Personal information
- Born: September 22, 1925 Stamford, Texas, U.S.
- Died: April 28, 2008 (aged 82) Monahans, Texas, U.S.
- Listed height: 6 ft 2 in (1.88 m)
- Listed weight: 210 lb (95 kg)

Career information
- High school: Grandfalls-Royalty (Grandfalls, Texas)
- College: Texas Christian
- NFL draft: 1948: 31st round, 291st overall pick

Career history
- Chicago Rockets (1946–1947); Montreal Alouettes (1948);

Awards and highlights
- First-team All-SWC (1944);
- Stats at Pro Football Reference

= Norm Cox (gridiron football) =

American gridiron football player (1925–2008)

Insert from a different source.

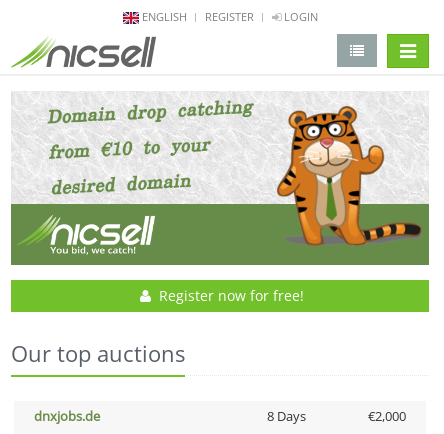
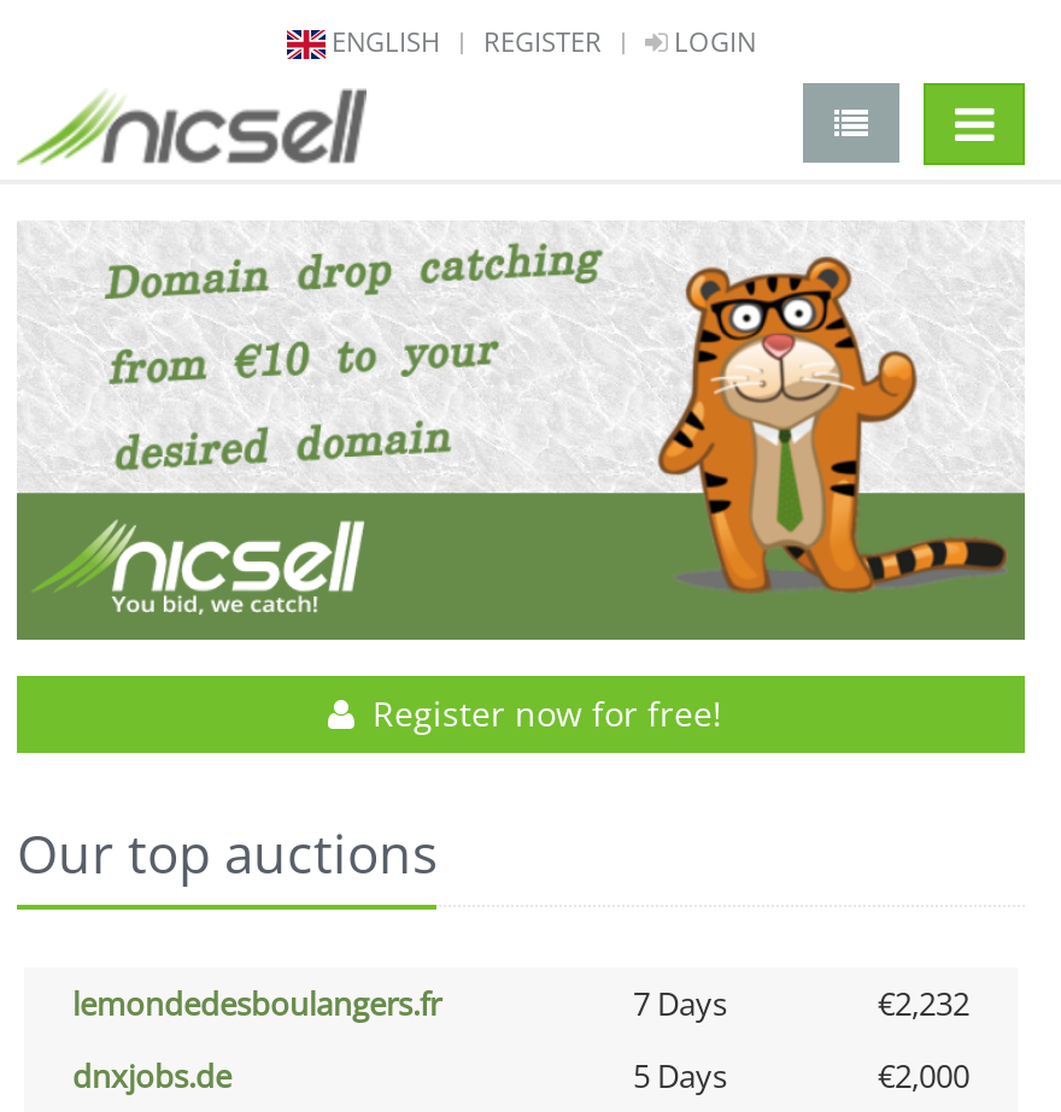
none -> [72,982,969,1026] lemondedesboulangers.fr | 7 Days | €2,232
[266,407,306,425] 8 Days -> [633,1055,727,1098] 5 Days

Norman Lawrence Cox (September 22, 1925 – April 28, 2008) was an American professional football quarterback who played two seasons with the Chicago Rockets of the All-America Football Conference (AAFC). He played college football at Texas Christian University. Cox was also a member of the Montreal Alouettes of the Interprovincial Rugby Football Union.

==Early life and college==
Norman Lawrence Cox was born on September 22, 1925, in Stamford, Texas. He attended Grandfalls-Royalty High School in Grandfalls, Texas.

He played college football for the TCU Horned Frogs, lettering in 1944 and 1945. He earned Associated Press first-team All-SWC honors in 1944.

==Professional career==
Cox signed with the Chicago Rockets of the All-America Football Conference (AAFC) in 1946. He played in three games for the Rockets during the AAFC's first season in 1946, rushing once for 12 yards. He appeared in two games in 1947, completing one of two passes for nine yards. In December 1947, Cox was selected by the Chicago Bears in the 31st round, with the 291st overall pick, of the 1948 NFL draft. He was released by the Rockets in 1948.

Cox played in 11 games, starting three, for the Montreal Alouettes of the Interprovincial Rugby Football Union in 1948.

==Personal life==
Cox died on April 28, 2008, in Monahans, Texas.